Goal of the exercise
With the pictures left out, write out the records verbatim.

The input

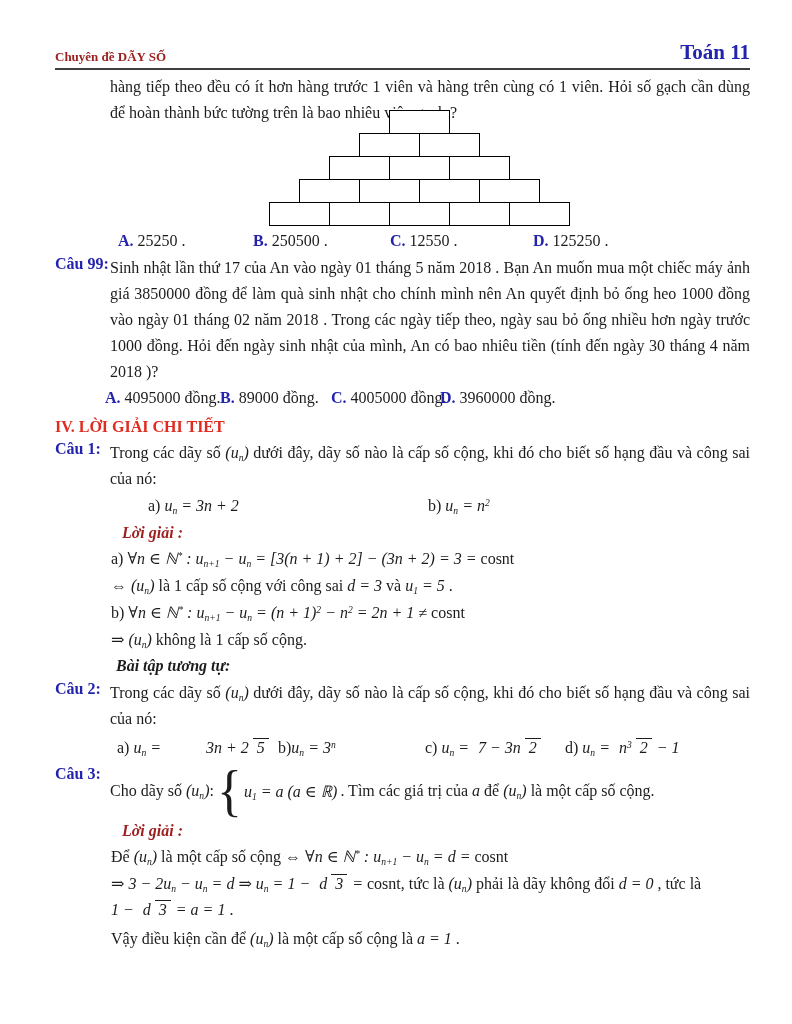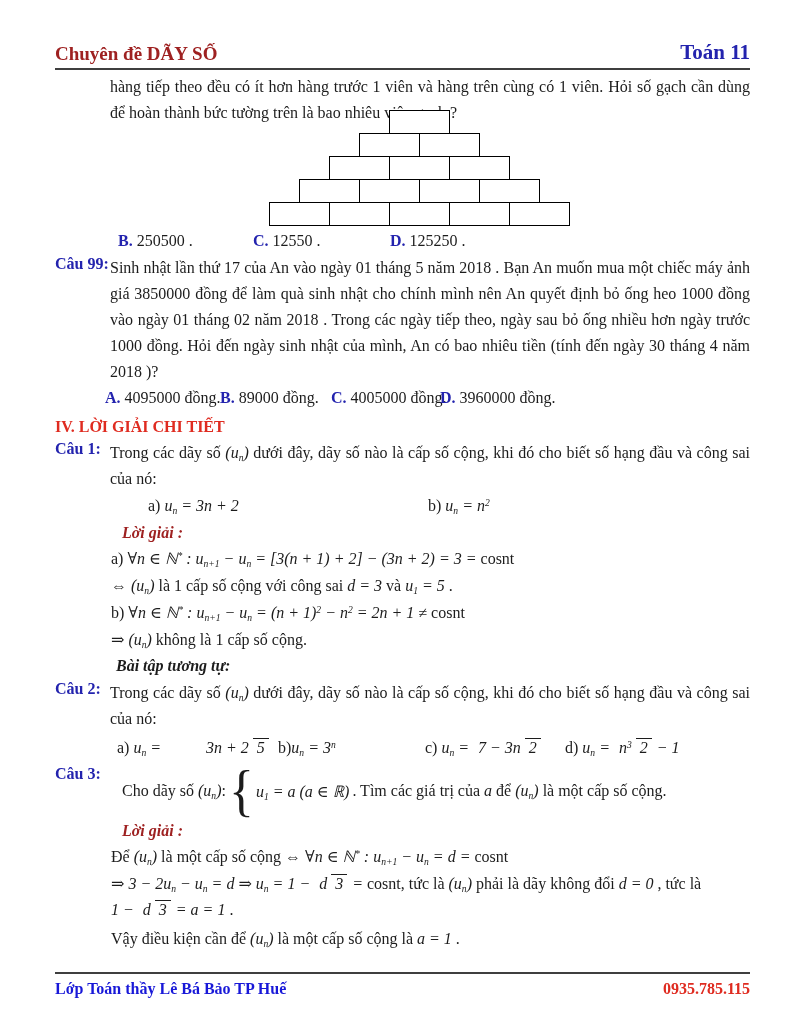--- a/index.html
+++ b/index.html
@@ -7,21 +7,21 @@
   }
   html,body{margin:0;padding:0;background:#e8e8e8;}
   .page{
     width:792px;height:1024px;margin:0 auto;background:#ffffff;box-sizing:border-box;
     padding:40px 42px 0 55px;position:relative;overflow:hidden;
     font-family:"Liberation Serif","DejaVu Serif",serif;font-size:16px;color:var(--ink);
   }
   
   .hdr{display:flex;justify-content:space-between;align-items:flex-end;
        border-bottom:2px solid var(--rule);padding-bottom:3px;margin-bottom:4px;}
-  .hdr-left{color:var(--darkred);font-weight:bold;font-size:19px;}
+  .hdr-left{color:var(--darkred);font-weight:bold;font-size:13px;}
   .hdr-right{color:var(--blue);font-weight:bold;font-size:21px;}
   
   p,.para{margin:0;line-height:26px;}
   .just{text-align:justify;}
   .indent{margin-left:55px;}
   .qrow{display:flex;margin-top:1px;}
   .qlabel{flex:none;width:55px;color:var(--blue);font-weight:bold;white-space:nowrap;}
   .qbody{flex:1;line-height:26px;}
   
   .pyr{width:fit-content;margin:-16px auto 0 auto;position:relative;left:17px;}
@@ -109,20 +109,21 @@
     <div class="brow">
       <div class="brick"></div>
         <div class="brick"></div>
         <div class="brick"></div>
         <div class="brick"></div>
         <div class="brick"></div>
     </div>
   </div>
 
   <div class="opts opts-q98">
+    <span class="opt"><span class="abc" data-bind="q98_options.0.label">A.</span> <span data-bind="q98_options.0.value">25250 .</span></span>
     <span class="opt"><span class="abc" data-bind="q98_options.1.label">B.</span> <span data-bind="q98_options.1.value">250500 .</span></span>
     <span class="opt"><span class="abc" data-bind="q98_options.2.label">C.</span> <span data-bind="q98_options.2.value">12550 .</span></span>
     <span class="opt"><span class="abc" data-bind="q98_options.3.label">D.</span> <span data-bind="q98_options.3.value">125250 .</span></span>
   </div>
 
   <div class="qrow">
     <span class="qlabel" data-bind="q99.label">Câu 99:</span>
     <span class="qbody just" data-bind="q99.text">Sinh nhật lần thứ 17 của An vào ngày 01 tháng 5 năm 2018 . Bạn An muốn mua một chiếc máy ảnh giá 3850000 đồng để làm quà sinh nhật cho chính mình nên An quyết định bỏ ống heo 1000 đồng vào ngày 01 tháng 02 năm 2018 . Trong các ngày tiếp theo, ngày sau bỏ ống nhiều hơn ngày trước 1000 đồng. Hỏi đến ngày sinh nhật của mình, An có bao nhiêu tiền (tính đến ngày 30 tháng 4 năm 2018 )?</span>
   </div>
   <div class="opts opts-q99">
@@ -175,21 +176,21 @@
     <span class="opt">
       <span data-bind-segs="q2.opt_d_prefix"><span>d) </span><span class="m">u<sub>n</sub> =</span></span>
       <span class="frac">
           <span class="num">n<sup>3</sup></span>
           <span class="den">2</span>
         </span>
       <span data-bind-segs="q2.opt_d_suffix"><span class="m">− 1</span></span>
     </span>
   </div>
 
-  <div class="qrow" style="margin-top:4px;gap:12px;">
+  <div class="qrow" style="margin-top:4px;">
     <span class="qlabel" data-bind="q3.label">Câu 3:</span>
     <span class="qbody q3line">
       <span data-bind-segs="q3.lead_segs"><span>Cho dãy số </span><span class="m">(u<sub>n</sub>)</span><span>:</span></span>
       <span class="sys">
         <span class="brace" data-bind="q3.brace">{</span>
         <span class="syslines">
           <span data-bind-segs="q3.sys1"><span class="m">u<sub>1</sub> = a  (a ∈ ℝ)</span></span>
         </span>
       </span>
       <span data-bind-segs="q3.post_segs"><span>. Tìm các giá trị của </span><span class="m">a</span><span> để </span><span class="m">(u<sub>n</sub>)</span><span> là một cấp số cộng.</span></span>
@@ -208,18 +209,14 @@
   <div class="mline">
     <span data-bind-segs="q3.sol.line3a"><span class="m">1 −</span></span>
     <span class="frac">
         <span class="num">d</span>
         <span class="den">3</span>
       </span>
     <span data-bind-segs="q3.sol.line3b"><span class="m">= a = 1</span><span> .</span></span>
   </div>
   <div class="sol-line" data-bind-segs="q3.sol.line4" style="margin-top:3px;"><span>Vậy điều kiện cần để </span><span class="m">(u<sub>n</sub>)</span><span> là một cấp số cộng là </span><span class="m">a = 1</span><span> .</span></div>
 
-  <div class="footer">
-    <span class="footer-left" data-bind="footer.left">Lớp Toán thầy Lê Bá Bảo TP Huế</span>
-    <span class="footer-right" data-bind="footer.right">0935.785.115</span>
-  </div>
 
 </div>
 
 </body></html>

Expected output
--- a/index.html
+++ b/index.html
@@ -7,21 +7,21 @@
   }
   html,body{margin:0;padding:0;background:#e8e8e8;}
   .page{
     width:792px;height:1024px;margin:0 auto;background:#ffffff;box-sizing:border-box;
     padding:40px 42px 0 55px;position:relative;overflow:hidden;
     font-family:"Liberation Serif","DejaVu Serif",serif;font-size:16px;color:var(--ink);
   }
   
   .hdr{display:flex;justify-content:space-between;align-items:flex-end;
        border-bottom:2px solid var(--rule);padding-bottom:3px;margin-bottom:4px;}
-  .hdr-left{color:var(--darkred);font-weight:bold;font-size:19px;}
+  .hdr-left{color:var(--darkred);font-weight:bold;font-size:13px;}
   .hdr-right{color:var(--blue);font-weight:bold;font-size:21px;}
   
   p,.para{margin:0;line-height:26px;}
   .just{text-align:justify;}
   .indent{margin-left:55px;}
   .qrow{display:flex;margin-top:1px;}
   .qlabel{flex:none;width:55px;color:var(--blue);font-weight:bold;white-space:nowrap;}
   .qbody{flex:1;line-height:26px;}
   
   .pyr{width:fit-content;margin:-16px auto 0 auto;position:relative;left:17px;}
@@ -109,20 +109,21 @@
     <div class="brow">
       <div class="brick"></div>
         <div class="brick"></div>
         <div class="brick"></div>
         <div class="brick"></div>
         <div class="brick"></div>
     </div>
   </div>
 
   <div class="opts opts-q98">
+    <span class="opt"><span class="abc" data-bind="q98_options.0.label">A.</span> <span data-bind="q98_options.0.value">25250 .</span></span>
     <span class="opt"><span class="abc" data-bind="q98_options.1.label">B.</span> <span data-bind="q98_options.1.value">250500 .</span></span>
     <span class="opt"><span class="abc" data-bind="q98_options.2.label">C.</span> <span data-bind="q98_options.2.value">12550 .</span></span>
     <span class="opt"><span class="abc" data-bind="q98_options.3.label">D.</span> <span data-bind="q98_options.3.value">125250 .</span></span>
   </div>
 
   <div class="qrow">
     <span class="qlabel" data-bind="q99.label">Câu 99:</span>
     <span class="qbody just" data-bind="q99.text">Sinh nhật lần thứ 17 của An vào ngày 01 tháng 5 năm 2018 . Bạn An muốn mua một chiếc máy ảnh giá 3850000 đồng để làm quà sinh nhật cho chính mình nên An quyết định bỏ ống heo 1000 đồng vào ngày 01 tháng 02 năm 2018 . Trong các ngày tiếp theo, ngày sau bỏ ống nhiều hơn ngày trước 1000 đồng. Hỏi đến ngày sinh nhật của mình, An có bao nhiêu tiền (tính đến ngày 30 tháng 4 năm 2018 )?</span>
   </div>
   <div class="opts opts-q99">
@@ -175,21 +176,21 @@
     <span class="opt">
       <span data-bind-segs="q2.opt_d_prefix"><span>d) </span><span class="m">u<sub>n</sub> =</span></span>
       <span class="frac">
           <span class="num">n<sup>3</sup></span>
           <span class="den">2</span>
         </span>
       <span data-bind-segs="q2.opt_d_suffix"><span class="m">− 1</span></span>
     </span>
   </div>
 
-  <div class="qrow" style="margin-top:4px;gap:12px;">
+  <div class="qrow" style="margin-top:4px;">
     <span class="qlabel" data-bind="q3.label">Câu 3:</span>
     <span class="qbody q3line">
       <span data-bind-segs="q3.lead_segs"><span>Cho dãy số </span><span class="m">(u<sub>n</sub>)</span><span>:</span></span>
       <span class="sys">
         <span class="brace" data-bind="q3.brace">{</span>
         <span class="syslines">
           <span data-bind-segs="q3.sys1"><span class="m">u<sub>1</sub> = a  (a ∈ ℝ)</span></span>
         </span>
       </span>
       <span data-bind-segs="q3.post_segs"><span>. Tìm các giá trị của </span><span class="m">a</span><span> để </span><span class="m">(u<sub>n</sub>)</span><span> là một cấp số cộng.</span></span>
@@ -208,18 +209,14 @@
   <div class="mline">
     <span data-bind-segs="q3.sol.line3a"><span class="m">1 −</span></span>
     <span class="frac">
         <span class="num">d</span>
         <span class="den">3</span>
       </span>
     <span data-bind-segs="q3.sol.line3b"><span class="m">= a = 1</span><span> .</span></span>
   </div>
   <div class="sol-line" data-bind-segs="q3.sol.line4" style="margin-top:3px;"><span>Vậy điều kiện cần để </span><span class="m">(u<sub>n</sub>)</span><span> là một cấp số cộng là </span><span class="m">a = 1</span><span> .</span></div>
 
-  <div class="footer">
-    <span class="footer-left" data-bind="footer.left">Lớp Toán thầy Lê Bá Bảo TP Huế</span>
-    <span class="footer-right" data-bind="footer.right">0935.785.115</span>
-  </div>
 
 </div>
 
 </body></html>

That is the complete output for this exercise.